#### The records:
▬▬▬▬▬▬
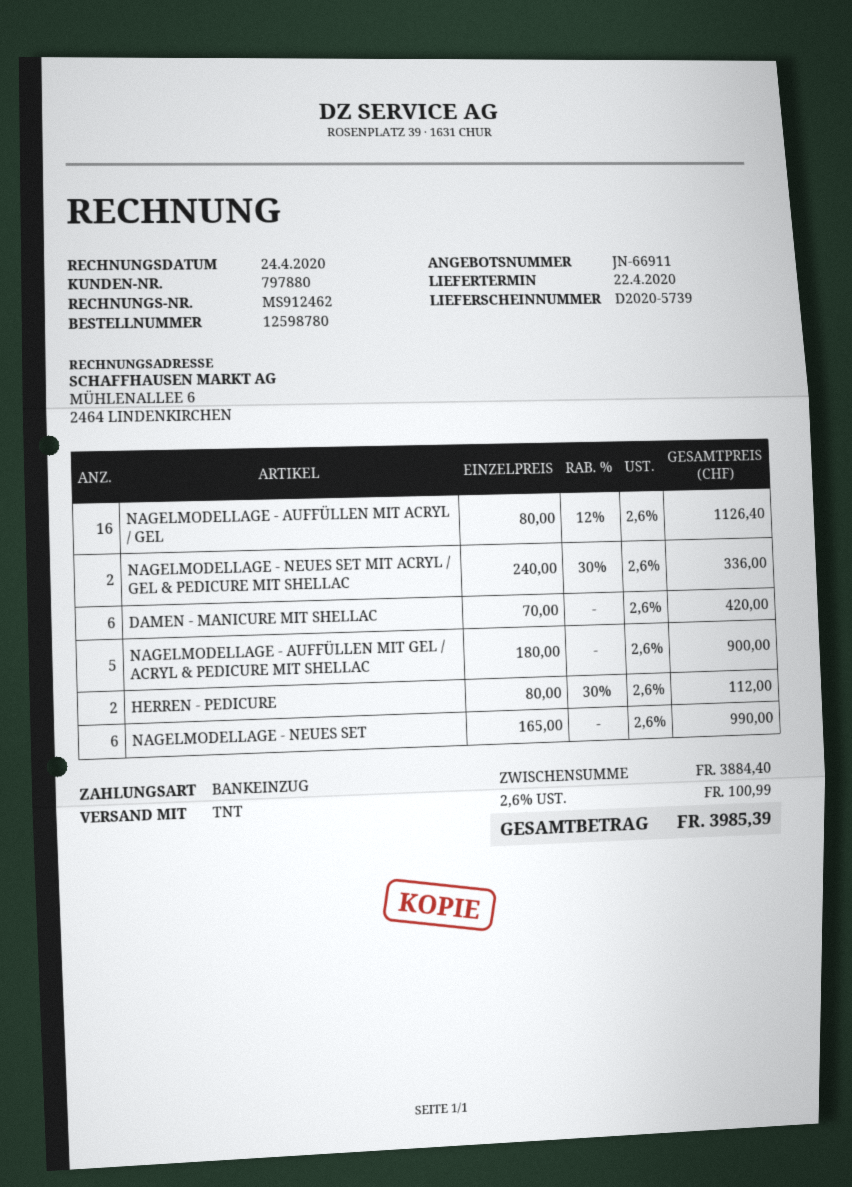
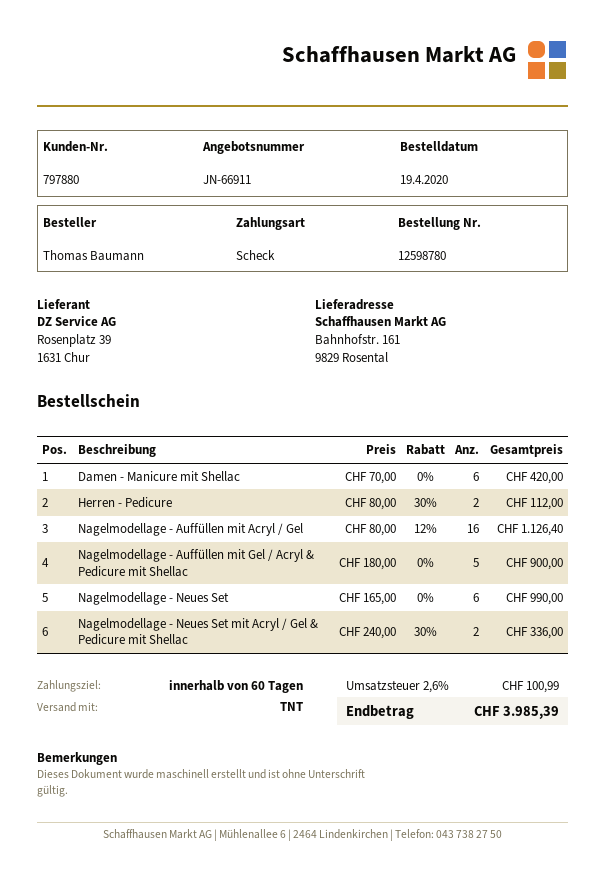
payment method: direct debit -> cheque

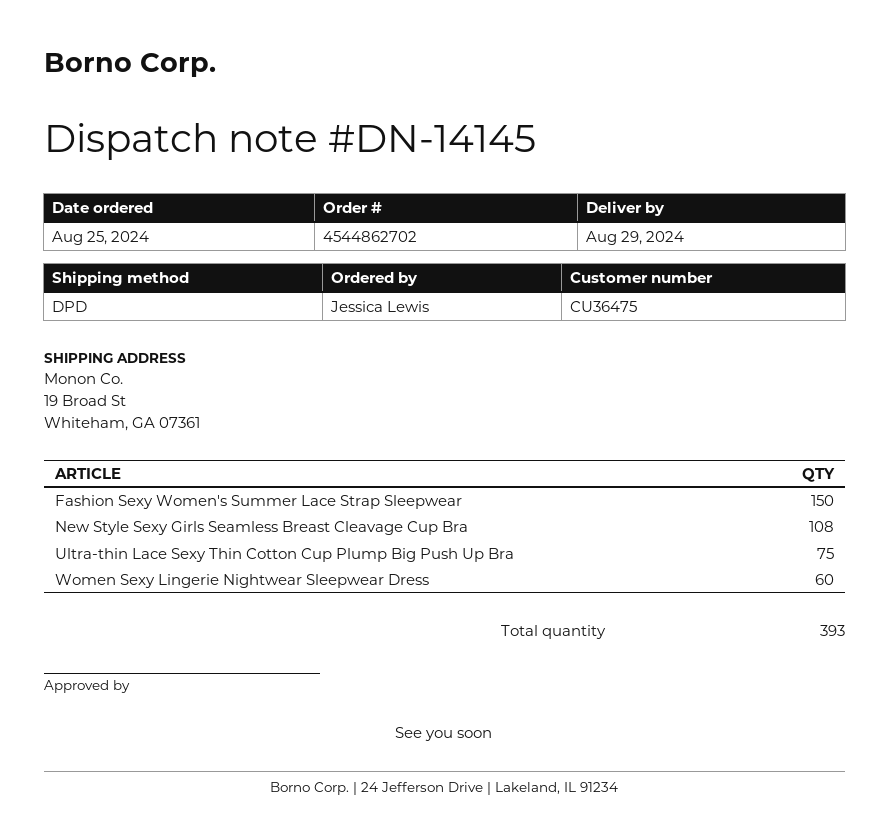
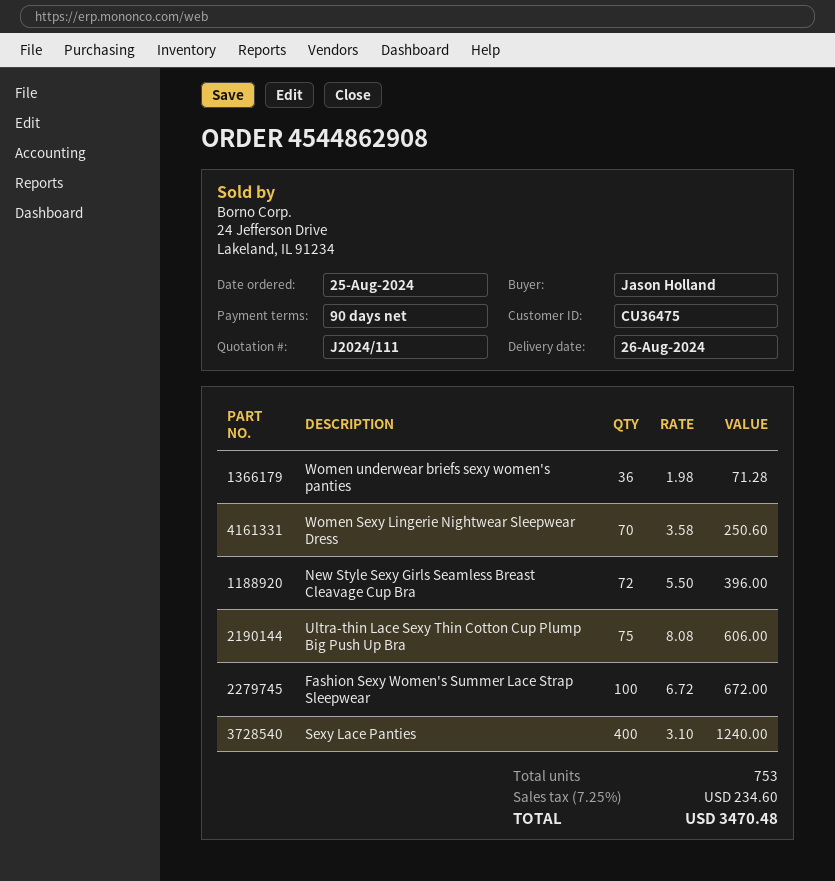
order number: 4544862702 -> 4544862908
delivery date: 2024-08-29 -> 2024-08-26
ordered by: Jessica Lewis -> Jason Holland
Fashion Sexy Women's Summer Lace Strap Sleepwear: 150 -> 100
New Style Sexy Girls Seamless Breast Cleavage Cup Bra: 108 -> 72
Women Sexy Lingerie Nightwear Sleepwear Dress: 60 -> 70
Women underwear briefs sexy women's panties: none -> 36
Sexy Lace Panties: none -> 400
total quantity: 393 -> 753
▬▬▬▬▬▬
#### Requirement:
Repeat the records word for word, skipping pictures.

#### Exercise solution:
payment method: direct debit -> cheque

order number: 4544862702 -> 4544862908
delivery date: 2024-08-29 -> 2024-08-26
ordered by: Jessica Lewis -> Jason Holland
Fashion Sexy Women's Summer Lace Strap Sleepwear: 150 -> 100
New Style Sexy Girls Seamless Breast Cleavage Cup Bra: 108 -> 72
Women Sexy Lingerie Nightwear Sleepwear Dress: 60 -> 70
Women underwear briefs sexy women's panties: none -> 36
Sexy Lace Panties: none -> 400
total quantity: 393 -> 753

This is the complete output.